[Input for this task Boundary: Start]

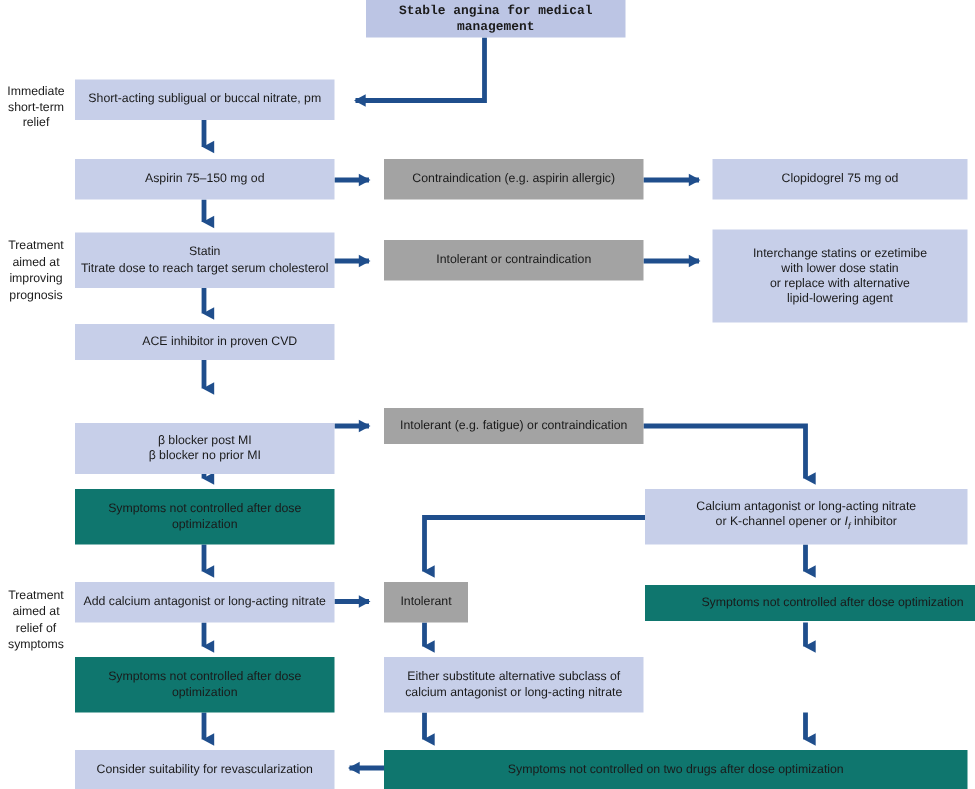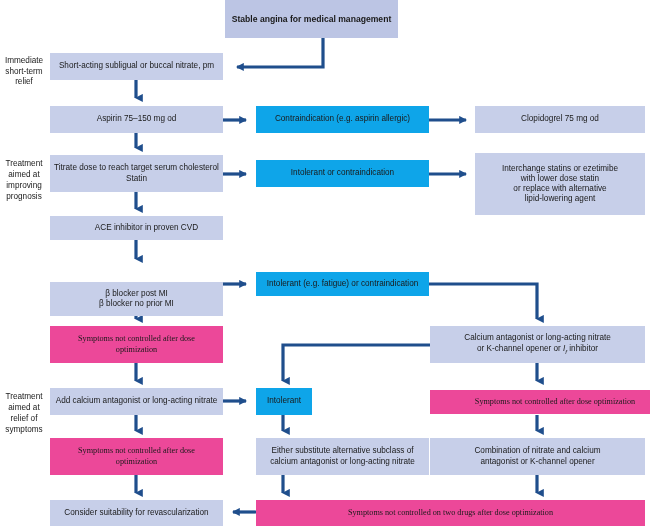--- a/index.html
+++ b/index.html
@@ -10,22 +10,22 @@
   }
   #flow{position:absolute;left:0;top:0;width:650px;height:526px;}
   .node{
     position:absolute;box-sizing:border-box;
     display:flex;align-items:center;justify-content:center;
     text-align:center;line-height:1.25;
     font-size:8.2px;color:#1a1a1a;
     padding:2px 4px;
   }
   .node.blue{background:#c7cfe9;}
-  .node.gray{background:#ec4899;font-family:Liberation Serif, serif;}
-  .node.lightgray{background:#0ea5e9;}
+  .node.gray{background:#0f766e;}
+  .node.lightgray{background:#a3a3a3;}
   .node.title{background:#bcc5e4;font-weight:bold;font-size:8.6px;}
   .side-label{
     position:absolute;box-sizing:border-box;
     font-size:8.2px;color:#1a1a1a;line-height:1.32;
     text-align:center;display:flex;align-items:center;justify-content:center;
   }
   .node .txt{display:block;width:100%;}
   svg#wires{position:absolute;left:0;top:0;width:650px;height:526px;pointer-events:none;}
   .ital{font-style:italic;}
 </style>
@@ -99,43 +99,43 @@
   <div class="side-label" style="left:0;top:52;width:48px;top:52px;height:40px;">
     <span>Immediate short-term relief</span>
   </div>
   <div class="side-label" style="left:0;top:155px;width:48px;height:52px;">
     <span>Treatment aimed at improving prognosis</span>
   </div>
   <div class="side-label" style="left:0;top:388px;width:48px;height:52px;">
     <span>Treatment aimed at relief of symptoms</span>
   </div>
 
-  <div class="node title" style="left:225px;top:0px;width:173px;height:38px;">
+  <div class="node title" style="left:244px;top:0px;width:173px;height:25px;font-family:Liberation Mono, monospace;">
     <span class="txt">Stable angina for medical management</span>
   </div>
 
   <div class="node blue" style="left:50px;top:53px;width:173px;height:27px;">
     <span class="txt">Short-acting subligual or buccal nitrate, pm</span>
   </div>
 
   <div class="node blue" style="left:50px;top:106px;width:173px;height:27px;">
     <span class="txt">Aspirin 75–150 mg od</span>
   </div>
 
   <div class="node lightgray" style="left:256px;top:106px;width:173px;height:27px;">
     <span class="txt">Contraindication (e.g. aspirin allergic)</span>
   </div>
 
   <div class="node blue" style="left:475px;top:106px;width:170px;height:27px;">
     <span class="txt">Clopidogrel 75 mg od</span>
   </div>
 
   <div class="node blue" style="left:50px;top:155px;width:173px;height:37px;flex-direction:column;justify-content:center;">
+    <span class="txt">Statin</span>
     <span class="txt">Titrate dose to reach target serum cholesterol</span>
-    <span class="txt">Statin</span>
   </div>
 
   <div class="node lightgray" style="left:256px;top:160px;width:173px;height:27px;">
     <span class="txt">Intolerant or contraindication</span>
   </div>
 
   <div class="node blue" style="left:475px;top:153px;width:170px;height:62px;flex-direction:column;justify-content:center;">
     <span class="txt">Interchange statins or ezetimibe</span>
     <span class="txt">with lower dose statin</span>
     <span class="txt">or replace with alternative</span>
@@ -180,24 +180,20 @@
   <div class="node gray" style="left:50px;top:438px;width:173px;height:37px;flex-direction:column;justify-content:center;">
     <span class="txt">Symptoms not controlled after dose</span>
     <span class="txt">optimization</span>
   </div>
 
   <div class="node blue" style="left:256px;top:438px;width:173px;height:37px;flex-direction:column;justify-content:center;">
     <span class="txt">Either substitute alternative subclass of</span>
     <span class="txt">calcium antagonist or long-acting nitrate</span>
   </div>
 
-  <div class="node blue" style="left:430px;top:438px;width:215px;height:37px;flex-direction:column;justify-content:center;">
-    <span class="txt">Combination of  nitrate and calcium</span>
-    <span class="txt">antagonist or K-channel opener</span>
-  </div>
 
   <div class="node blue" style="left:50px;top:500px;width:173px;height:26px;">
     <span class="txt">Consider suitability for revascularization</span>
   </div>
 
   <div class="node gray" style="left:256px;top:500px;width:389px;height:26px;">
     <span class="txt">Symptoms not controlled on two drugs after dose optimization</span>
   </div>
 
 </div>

[Input for this task Boundary: End]

▶ **Required action**
Leaving the images out, retype all the material above exactly.

▶ **Answer box**
--- a/index.html
+++ b/index.html
@@ -10,22 +10,22 @@
   }
   #flow{position:absolute;left:0;top:0;width:650px;height:526px;}
   .node{
     position:absolute;box-sizing:border-box;
     display:flex;align-items:center;justify-content:center;
     text-align:center;line-height:1.25;
     font-size:8.2px;color:#1a1a1a;
     padding:2px 4px;
   }
   .node.blue{background:#c7cfe9;}
-  .node.gray{background:#ec4899;font-family:Liberation Serif, serif;}
-  .node.lightgray{background:#0ea5e9;}
+  .node.gray{background:#0f766e;}
+  .node.lightgray{background:#a3a3a3;}
   .node.title{background:#bcc5e4;font-weight:bold;font-size:8.6px;}
   .side-label{
     position:absolute;box-sizing:border-box;
     font-size:8.2px;color:#1a1a1a;line-height:1.32;
     text-align:center;display:flex;align-items:center;justify-content:center;
   }
   .node .txt{display:block;width:100%;}
   svg#wires{position:absolute;left:0;top:0;width:650px;height:526px;pointer-events:none;}
   .ital{font-style:italic;}
 </style>
@@ -99,43 +99,43 @@
   <div class="side-label" style="left:0;top:52;width:48px;top:52px;height:40px;">
     <span>Immediate short-term relief</span>
   </div>
   <div class="side-label" style="left:0;top:155px;width:48px;height:52px;">
     <span>Treatment aimed at improving prognosis</span>
   </div>
   <div class="side-label" style="left:0;top:388px;width:48px;height:52px;">
     <span>Treatment aimed at relief of symptoms</span>
   </div>
 
-  <div class="node title" style="left:225px;top:0px;width:173px;height:38px;">
+  <div class="node title" style="left:244px;top:0px;width:173px;height:25px;font-family:Liberation Mono, monospace;">
     <span class="txt">Stable angina for medical management</span>
   </div>
 
   <div class="node blue" style="left:50px;top:53px;width:173px;height:27px;">
     <span class="txt">Short-acting subligual or buccal nitrate, pm</span>
   </div>
 
   <div class="node blue" style="left:50px;top:106px;width:173px;height:27px;">
     <span class="txt">Aspirin 75–150 mg od</span>
   </div>
 
   <div class="node lightgray" style="left:256px;top:106px;width:173px;height:27px;">
     <span class="txt">Contraindication (e.g. aspirin allergic)</span>
   </div>
 
   <div class="node blue" style="left:475px;top:106px;width:170px;height:27px;">
     <span class="txt">Clopidogrel 75 mg od</span>
   </div>
 
   <div class="node blue" style="left:50px;top:155px;width:173px;height:37px;flex-direction:column;justify-content:center;">
+    <span class="txt">Statin</span>
     <span class="txt">Titrate dose to reach target serum cholesterol</span>
-    <span class="txt">Statin</span>
   </div>
 
   <div class="node lightgray" style="left:256px;top:160px;width:173px;height:27px;">
     <span class="txt">Intolerant or contraindication</span>
   </div>
 
   <div class="node blue" style="left:475px;top:153px;width:170px;height:62px;flex-direction:column;justify-content:center;">
     <span class="txt">Interchange statins or ezetimibe</span>
     <span class="txt">with lower dose statin</span>
     <span class="txt">or replace with alternative</span>
@@ -180,24 +180,20 @@
   <div class="node gray" style="left:50px;top:438px;width:173px;height:37px;flex-direction:column;justify-content:center;">
     <span class="txt">Symptoms not controlled after dose</span>
     <span class="txt">optimization</span>
   </div>
 
   <div class="node blue" style="left:256px;top:438px;width:173px;height:37px;flex-direction:column;justify-content:center;">
     <span class="txt">Either substitute alternative subclass of</span>
     <span class="txt">calcium antagonist or long-acting nitrate</span>
   </div>
 
-  <div class="node blue" style="left:430px;top:438px;width:215px;height:37px;flex-direction:column;justify-content:center;">
-    <span class="txt">Combination of  nitrate and calcium</span>
-    <span class="txt">antagonist or K-channel opener</span>
-  </div>
 
   <div class="node blue" style="left:50px;top:500px;width:173px;height:26px;">
     <span class="txt">Consider suitability for revascularization</span>
   </div>
 
   <div class="node gray" style="left:256px;top:500px;width:389px;height:26px;">
     <span class="txt">Symptoms not controlled on two drugs after dose optimization</span>
   </div>
 
 </div>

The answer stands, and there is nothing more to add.